- _WHAT IS EXPECTED_:
For the records below, give the number of lines where the string "EMRE" occurs. Include nothing else.

- _DATASET EXCERPTS_:
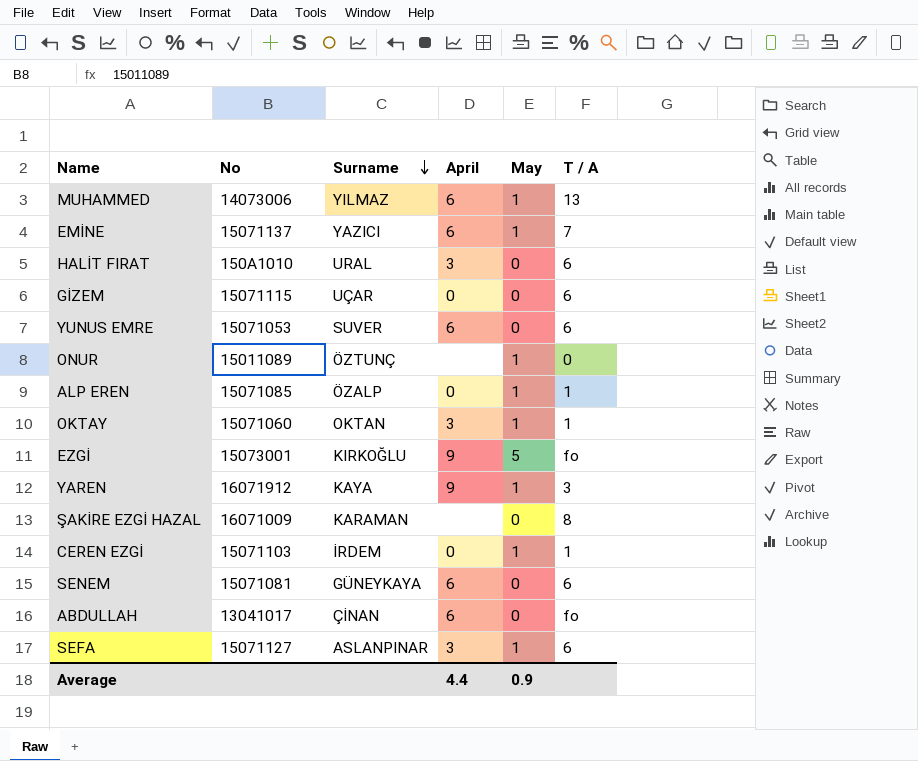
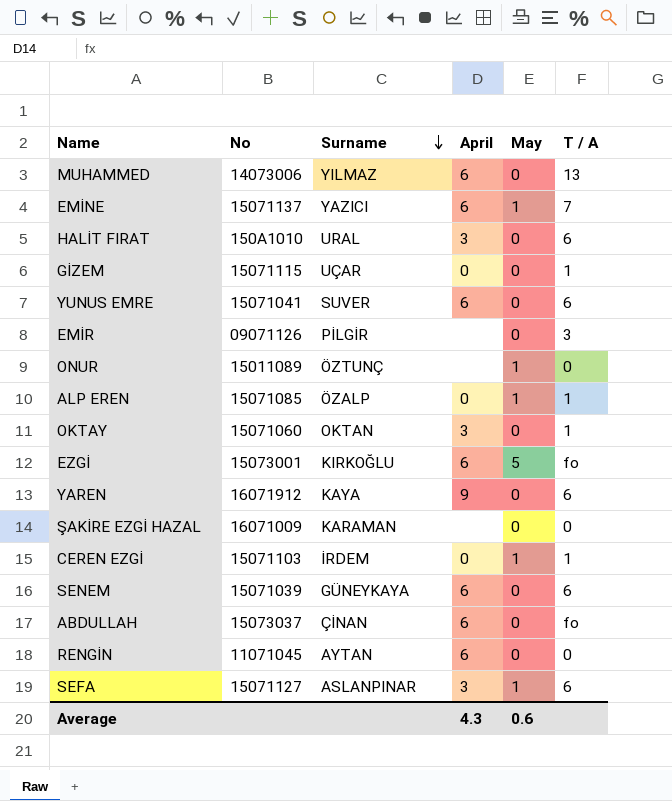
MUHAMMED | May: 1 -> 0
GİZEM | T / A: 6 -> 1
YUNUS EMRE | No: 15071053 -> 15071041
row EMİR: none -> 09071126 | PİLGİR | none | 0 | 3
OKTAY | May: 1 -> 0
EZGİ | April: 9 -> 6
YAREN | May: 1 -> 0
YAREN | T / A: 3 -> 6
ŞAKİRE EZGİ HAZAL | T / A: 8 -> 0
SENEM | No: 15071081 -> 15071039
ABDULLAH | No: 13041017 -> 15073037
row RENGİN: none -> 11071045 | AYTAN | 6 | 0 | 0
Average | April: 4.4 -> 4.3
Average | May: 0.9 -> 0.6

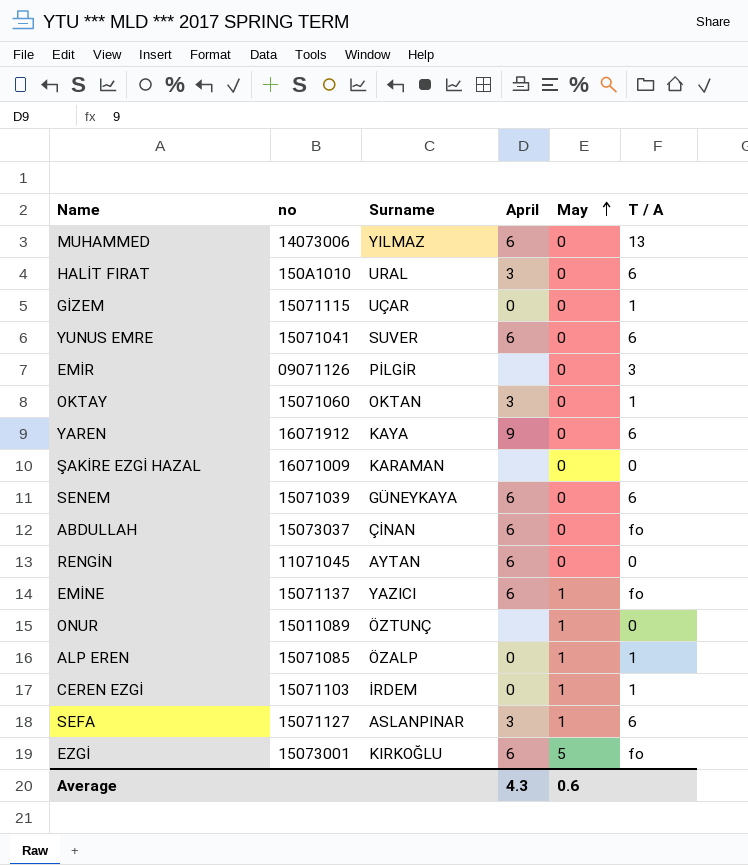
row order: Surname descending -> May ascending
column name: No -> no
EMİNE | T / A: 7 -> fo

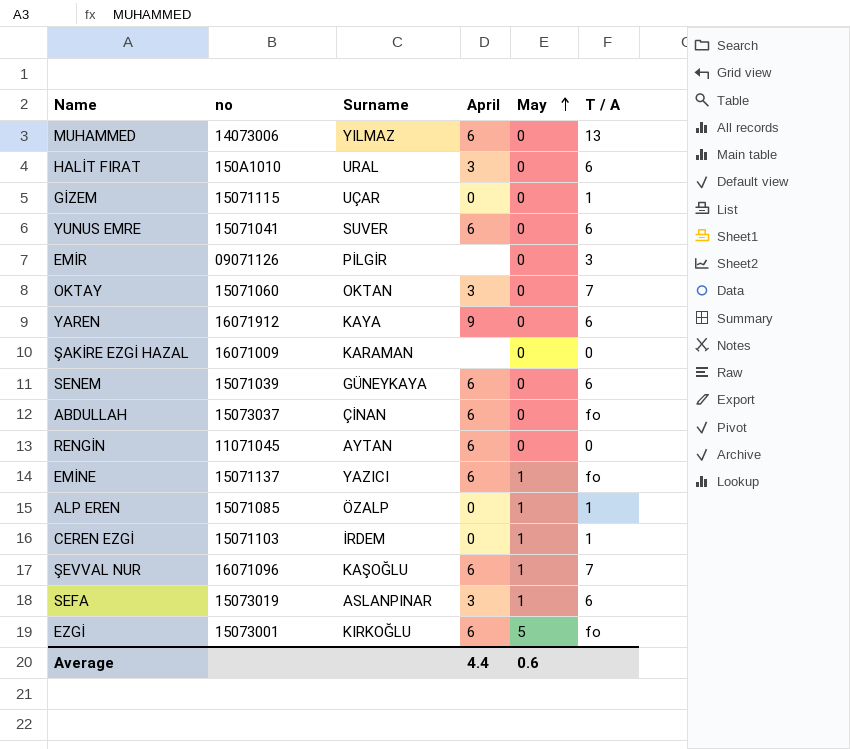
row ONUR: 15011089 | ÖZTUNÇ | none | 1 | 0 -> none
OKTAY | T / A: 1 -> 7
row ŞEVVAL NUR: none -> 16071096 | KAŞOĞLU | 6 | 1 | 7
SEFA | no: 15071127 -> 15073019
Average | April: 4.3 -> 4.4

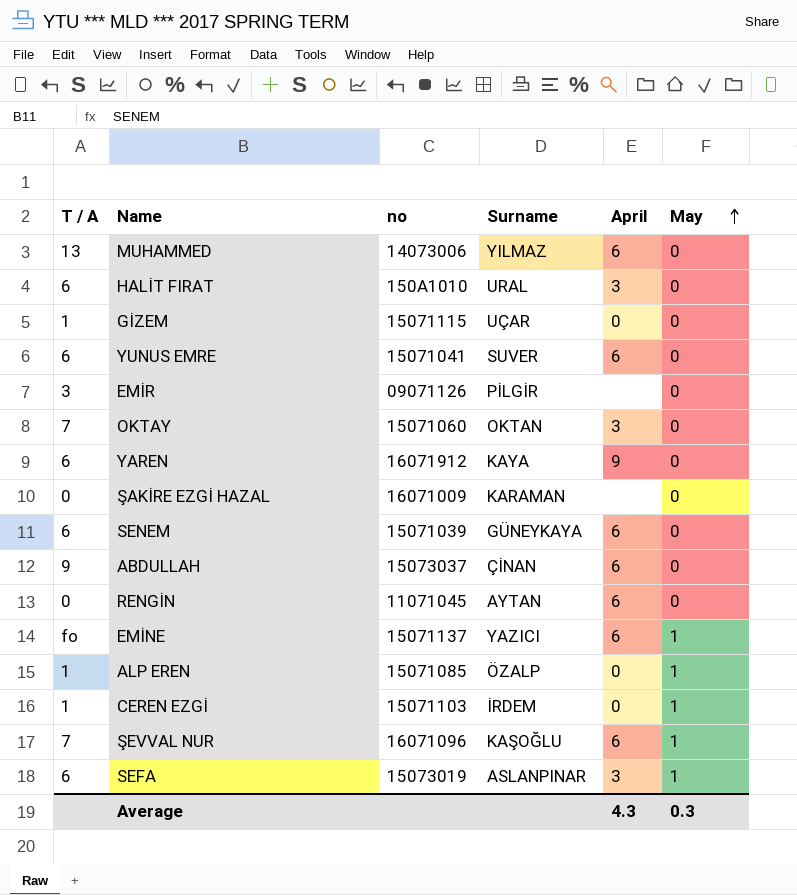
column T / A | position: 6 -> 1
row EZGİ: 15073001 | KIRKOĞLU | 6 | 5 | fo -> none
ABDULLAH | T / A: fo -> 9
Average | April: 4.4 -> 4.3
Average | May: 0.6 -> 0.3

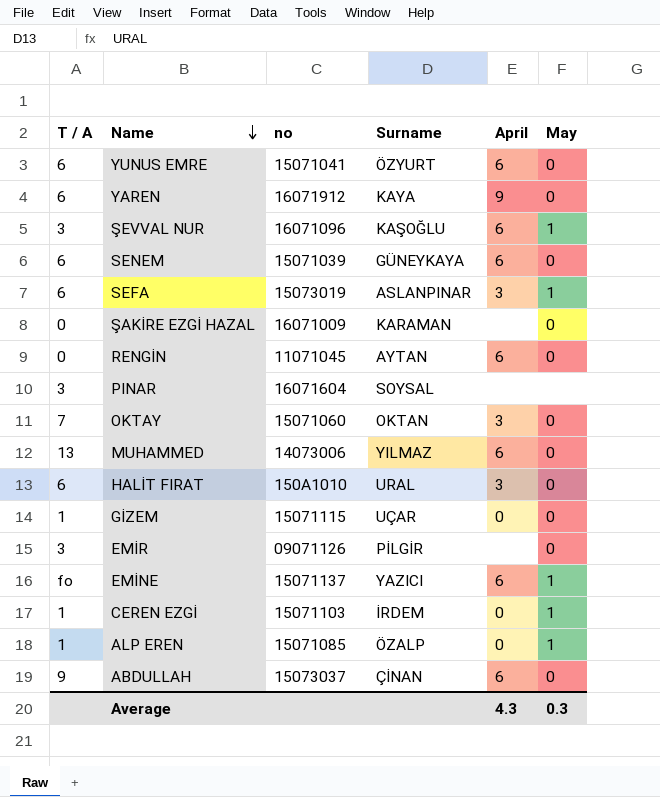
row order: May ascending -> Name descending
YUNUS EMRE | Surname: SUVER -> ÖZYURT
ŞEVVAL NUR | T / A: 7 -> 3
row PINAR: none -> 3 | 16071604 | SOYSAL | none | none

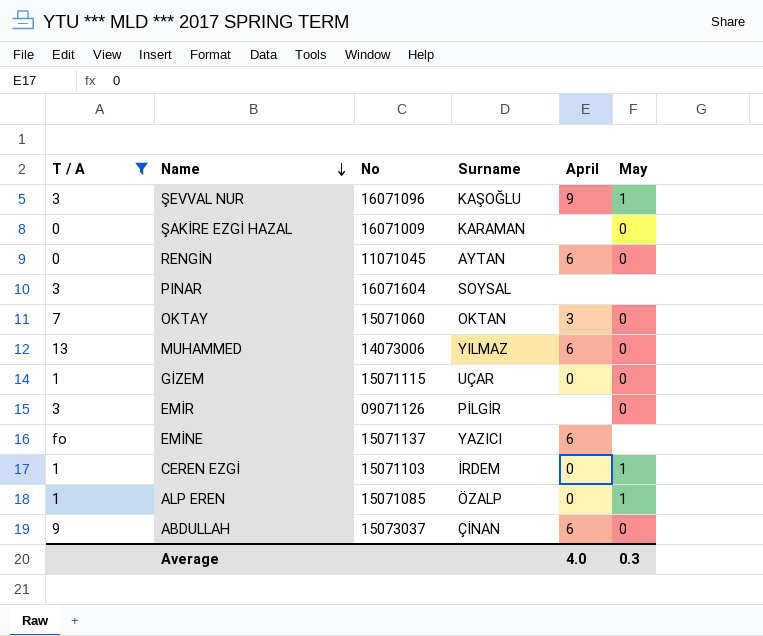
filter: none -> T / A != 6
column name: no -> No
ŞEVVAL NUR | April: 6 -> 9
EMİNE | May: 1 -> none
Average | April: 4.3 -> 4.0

* * *

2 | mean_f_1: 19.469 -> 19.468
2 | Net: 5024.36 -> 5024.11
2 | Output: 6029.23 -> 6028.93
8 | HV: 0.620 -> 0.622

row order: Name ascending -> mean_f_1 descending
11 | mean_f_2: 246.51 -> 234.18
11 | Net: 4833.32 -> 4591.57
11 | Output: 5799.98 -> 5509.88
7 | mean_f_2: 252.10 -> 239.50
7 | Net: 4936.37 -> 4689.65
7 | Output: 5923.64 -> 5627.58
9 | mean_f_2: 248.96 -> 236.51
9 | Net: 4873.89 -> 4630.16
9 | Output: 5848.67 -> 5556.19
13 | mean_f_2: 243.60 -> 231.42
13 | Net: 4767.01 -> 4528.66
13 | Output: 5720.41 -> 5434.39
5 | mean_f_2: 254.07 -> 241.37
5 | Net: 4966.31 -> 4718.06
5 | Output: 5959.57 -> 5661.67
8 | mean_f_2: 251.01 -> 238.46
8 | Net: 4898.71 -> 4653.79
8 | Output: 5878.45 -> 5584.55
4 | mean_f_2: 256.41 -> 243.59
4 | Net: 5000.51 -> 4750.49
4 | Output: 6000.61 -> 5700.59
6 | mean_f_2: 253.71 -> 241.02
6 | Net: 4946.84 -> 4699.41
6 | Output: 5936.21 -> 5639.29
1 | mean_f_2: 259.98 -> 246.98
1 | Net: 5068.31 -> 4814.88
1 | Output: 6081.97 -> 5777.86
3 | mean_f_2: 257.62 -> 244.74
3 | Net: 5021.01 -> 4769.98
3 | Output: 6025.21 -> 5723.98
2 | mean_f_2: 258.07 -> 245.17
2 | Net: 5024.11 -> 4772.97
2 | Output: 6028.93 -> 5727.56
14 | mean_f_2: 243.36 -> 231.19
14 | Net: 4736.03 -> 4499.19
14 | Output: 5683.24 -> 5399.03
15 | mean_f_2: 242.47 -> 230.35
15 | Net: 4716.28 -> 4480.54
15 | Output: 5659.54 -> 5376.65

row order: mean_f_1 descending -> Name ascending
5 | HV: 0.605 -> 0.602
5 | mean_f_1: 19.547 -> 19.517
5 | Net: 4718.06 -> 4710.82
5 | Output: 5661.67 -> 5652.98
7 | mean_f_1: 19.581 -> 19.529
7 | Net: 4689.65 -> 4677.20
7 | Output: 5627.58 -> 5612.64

- _TASK OUTPUT_:
2